GitHub promises better reporting, tries chaos engineering in wake of 24 hour outage

GitHub will junk its traffic light status system and invest in “chaos engineering tooling” to ensure there is no repeat of the series of unfortunate events that turned a 43 second connectivity loss into a 24 hour outage last week.

The code repo giant, which has just been taken over by Microsoft, issued an extremely detailed explanation of the outage yesterday, detailing almost minute by minute the events which led to both the outage and a series of over-optimistic statements about when full service would be restored.

Suffice to say that routine maintenance work on October 21 resulted in a 43 second loss of connectivity between its US East Coast network hub and its primary US East Coast data center.

A brief period of writes were not replicated to its West Coast facility, meaning “database clusters in both data centers now contained writes that were not present in the other data center, we were unable to fail the primary back over to the US East Coast data center safely.” Failing forward to the West Coast was complicated by the latency of a cross country trip.

By 23:19, it said, “We made an explicit choice to partially degrade site usability by pausing webhook delivery and GitHub Pages builds instead of jeopardizing data we had already received from users. In other words, our strategy was to prioritize data integrity over site usability and time to recovery.”

Unfortunately, the time to recover kept moving further away, with lengthy backup restores only adding to its problems. You can read the entire explanation here.

In the end, it assured customers “no user data was lost; however manual reconciliation for a few seconds of database writes is still in progress.”

The firm has clearly spent some soul-searching over the past eight days, and has now announced a series of “next steps”. These include ongoing analysis of the “relatively small” number of MySQL logs that were not replicated with a view to reconciling them.

It accepted that its estimates of when it would be back on line did not take into account all the “variables” and will “strive to provide more accurate information in the future.”

On a technical level it will “Adjust the configuration of Orchestrator (used to manage the MySQL clusters) to prevent the promotion of database primaries across regional boundaries.”

It has accelerated a migration to a new status reporting mechanism, “that will provide a richer forum for us to talk about active incidents in crisper and clearer language.” Simply being able to set status to green, yellow, and red “doesn’t give you an accurate picture of what is working and what is not, and in the future will be displaying the different components of the platform so you know the status of each service.”

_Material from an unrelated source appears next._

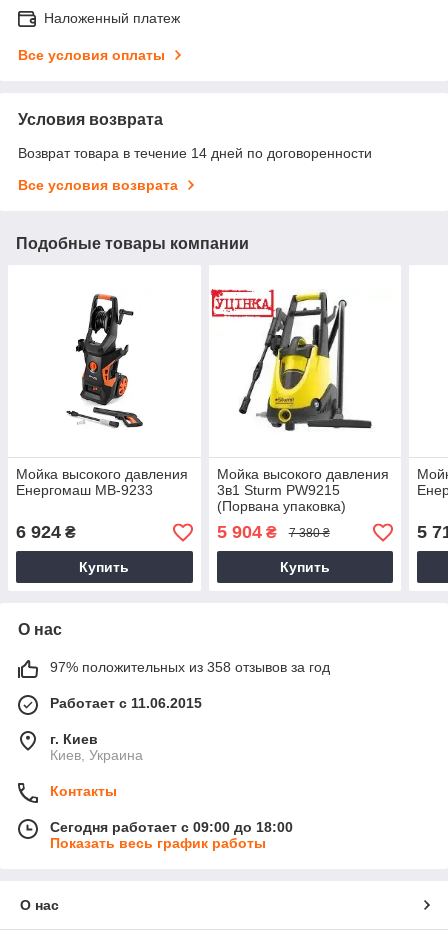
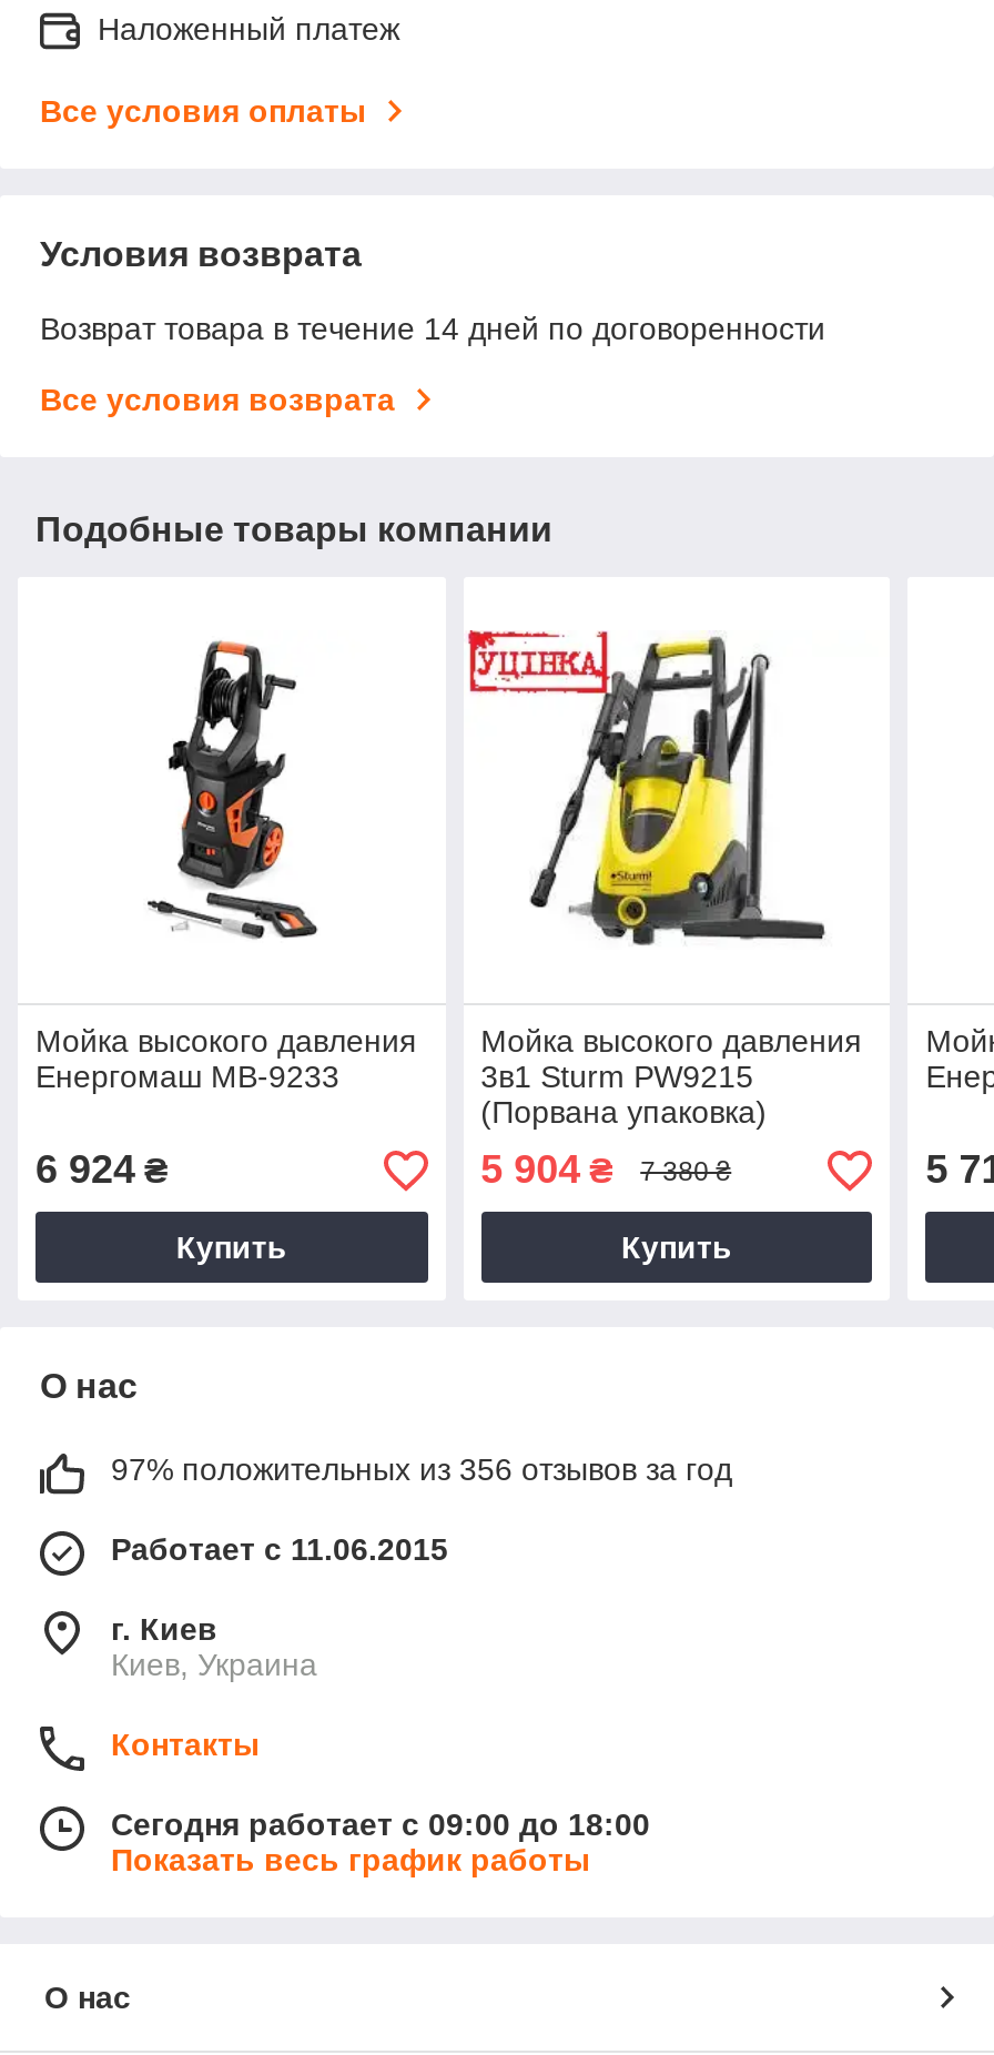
[50,659,330,675] 97% положительных из 358 отзывов за год -> [111,1452,732,1488] 97% положительных из 356 отзывов за год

A pre-existing effort “to support serving GitHub traffic from multiple data centers in an active/active/active design…to tolerate the full failure of a single data center failure without user impact” has now been given added urgency.

More broadly, “We have learned that tighter operational controls or improved response times are insufficient safeguards for site reliability within a system of services as complicated as ours.”

Hence, it will begin “validating failure scenarios before they have a chance to affect you” and invest in fault injection and chaos engineering tooling.

The outage happened just days before Microsoft completed its takeover of GitHub. Being part of a much, much bigger organisation might also be expected to help bolster its efforts. The again, Microsoft has not completely immune to outages, with Azure in general and its Azure DevOps service both taking a dive in recent months.